[Modification records]
--------------------

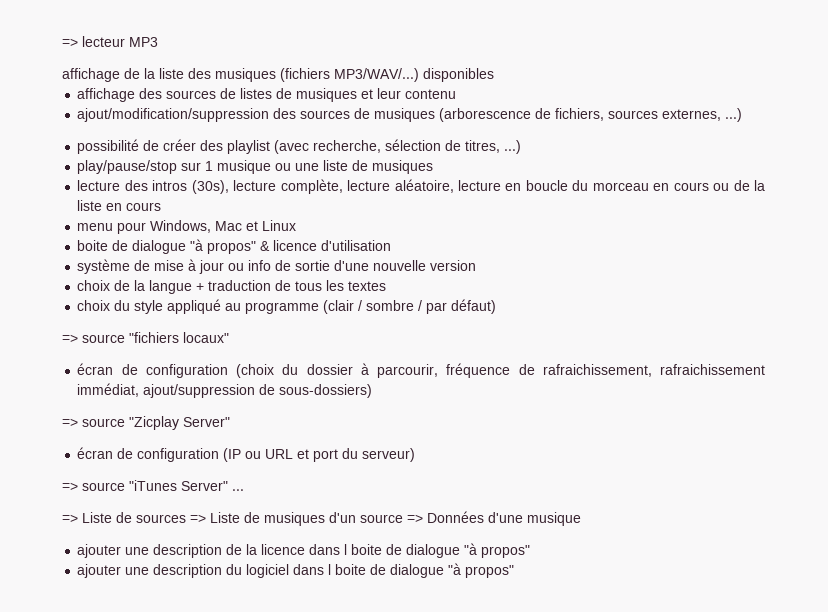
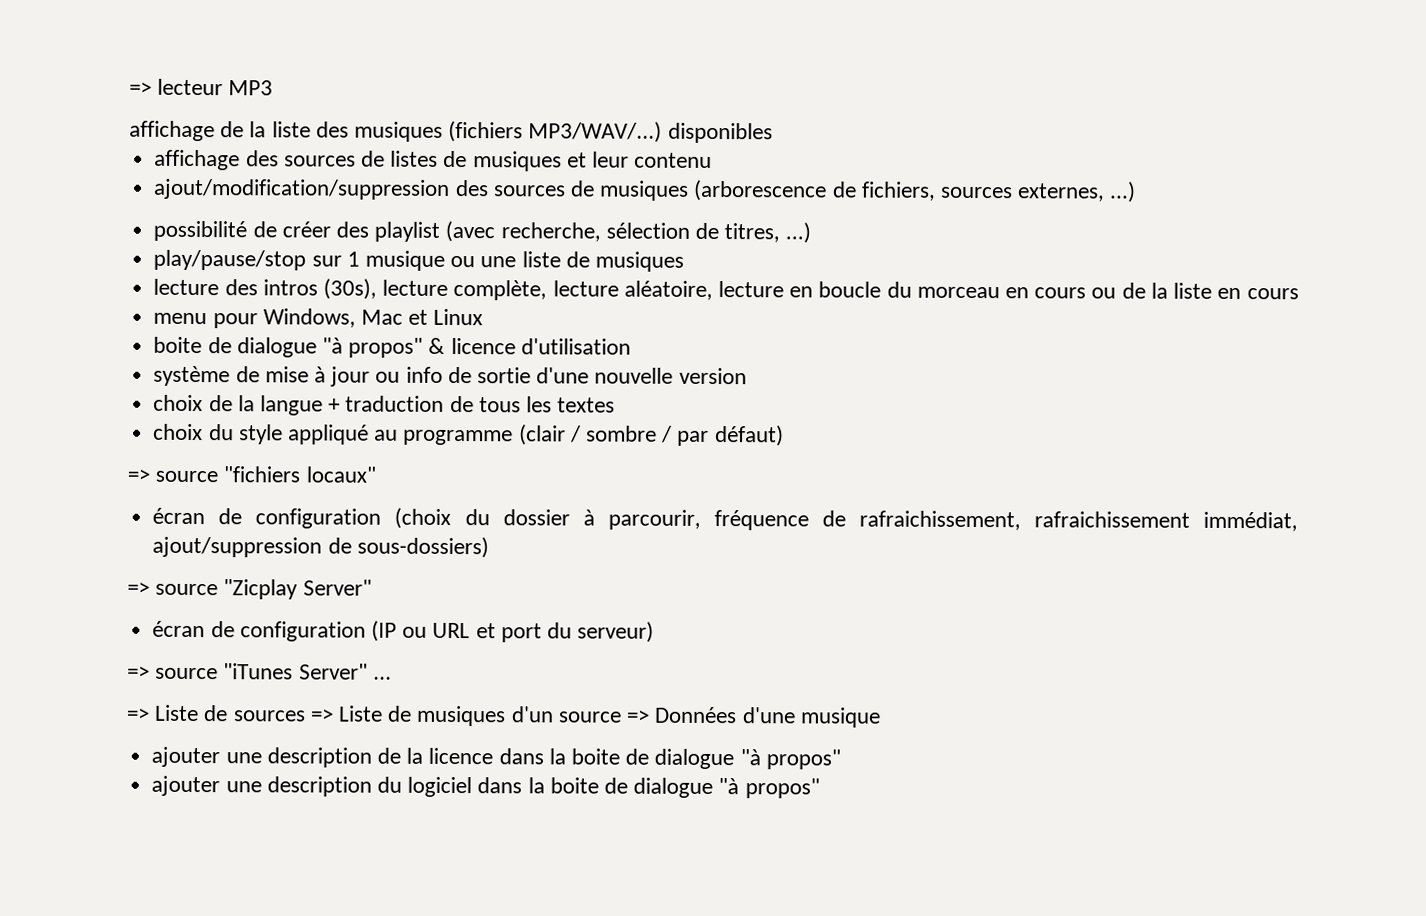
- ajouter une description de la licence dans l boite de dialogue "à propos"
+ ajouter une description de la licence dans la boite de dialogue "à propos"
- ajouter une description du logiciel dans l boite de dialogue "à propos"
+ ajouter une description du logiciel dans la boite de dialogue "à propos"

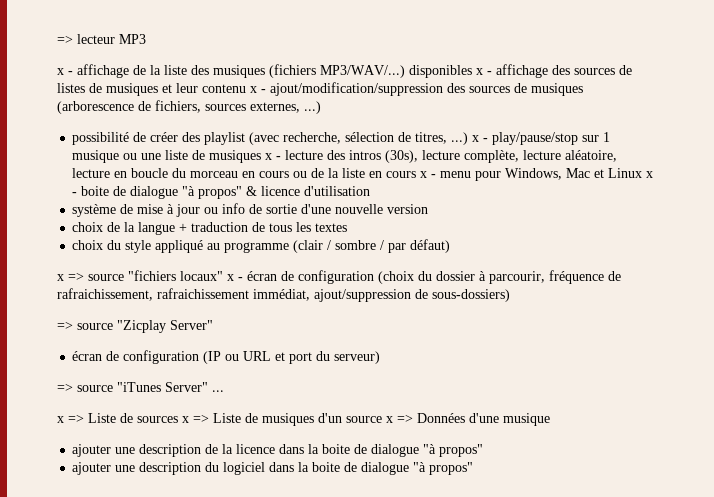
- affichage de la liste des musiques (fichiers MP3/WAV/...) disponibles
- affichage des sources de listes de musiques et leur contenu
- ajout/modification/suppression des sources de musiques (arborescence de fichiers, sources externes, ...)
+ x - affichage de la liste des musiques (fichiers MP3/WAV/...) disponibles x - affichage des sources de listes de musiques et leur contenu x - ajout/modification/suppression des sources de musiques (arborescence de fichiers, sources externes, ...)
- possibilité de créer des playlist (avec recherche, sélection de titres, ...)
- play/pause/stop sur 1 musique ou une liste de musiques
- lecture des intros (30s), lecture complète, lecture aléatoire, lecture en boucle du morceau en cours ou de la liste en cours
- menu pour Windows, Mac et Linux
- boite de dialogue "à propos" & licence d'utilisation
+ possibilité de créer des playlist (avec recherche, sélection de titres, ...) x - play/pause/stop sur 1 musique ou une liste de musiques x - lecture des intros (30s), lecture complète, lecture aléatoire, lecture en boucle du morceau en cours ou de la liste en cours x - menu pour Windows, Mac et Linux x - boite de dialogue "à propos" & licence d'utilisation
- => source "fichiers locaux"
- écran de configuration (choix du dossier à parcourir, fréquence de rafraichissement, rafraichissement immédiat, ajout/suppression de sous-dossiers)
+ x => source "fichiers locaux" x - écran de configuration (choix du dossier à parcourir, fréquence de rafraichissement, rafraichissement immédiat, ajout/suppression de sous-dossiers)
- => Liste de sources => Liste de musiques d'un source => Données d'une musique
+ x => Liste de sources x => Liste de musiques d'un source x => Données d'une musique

--------------------

- Task instructions: Retype exactly. Start at the line with "MP3/WAV/...) disponibles x" and stop at the last line of the data.

- Result of this task:
+ x - affichage de la liste des musiques (fichiers MP3/WAV/...) disponibles x - affichage des sources de listes de musiques et leur contenu x - ajout/modification/suppression des sources de musiques (arborescence de fichiers, sources externes, ...)
- possibilité de créer des playlist (avec recherche, sélection de titres, ...)
- play/pause/stop sur 1 musique ou une liste de musiques
- lecture des intros (30s), lecture complète, lecture aléatoire, lecture en boucle du morceau en cours ou de la liste en cours
- menu pour Windows, Mac et Linux
- boite de dialogue "à propos" & licence d'utilisation
+ possibilité de créer des playlist (avec recherche, sélection de titres, ...) x - play/pause/stop sur 1 musique ou une liste de musiques x - lecture des intros (30s), lecture complète, lecture aléatoire, lecture en boucle du morceau en cours ou de la liste en cours x - menu pour Windows, Mac et Linux x - boite de dialogue "à propos" & licence d'utilisation
- => source "fichiers locaux"
- écran de configuration (choix du dossier à parcourir, fréquence de rafraichissement, rafraichissement immédiat, ajout/suppression de sous-dossiers)
+ x => source "fichiers locaux" x - écran de configuration (choix du dossier à parcourir, fréquence de rafraichissement, rafraichissement immédiat, ajout/suppression de sous-dossiers)
- => Liste de sources => Liste de musiques d'un source => Données d'une musique
+ x => Liste de sources x => Liste de musiques d'un source x => Données d'une musique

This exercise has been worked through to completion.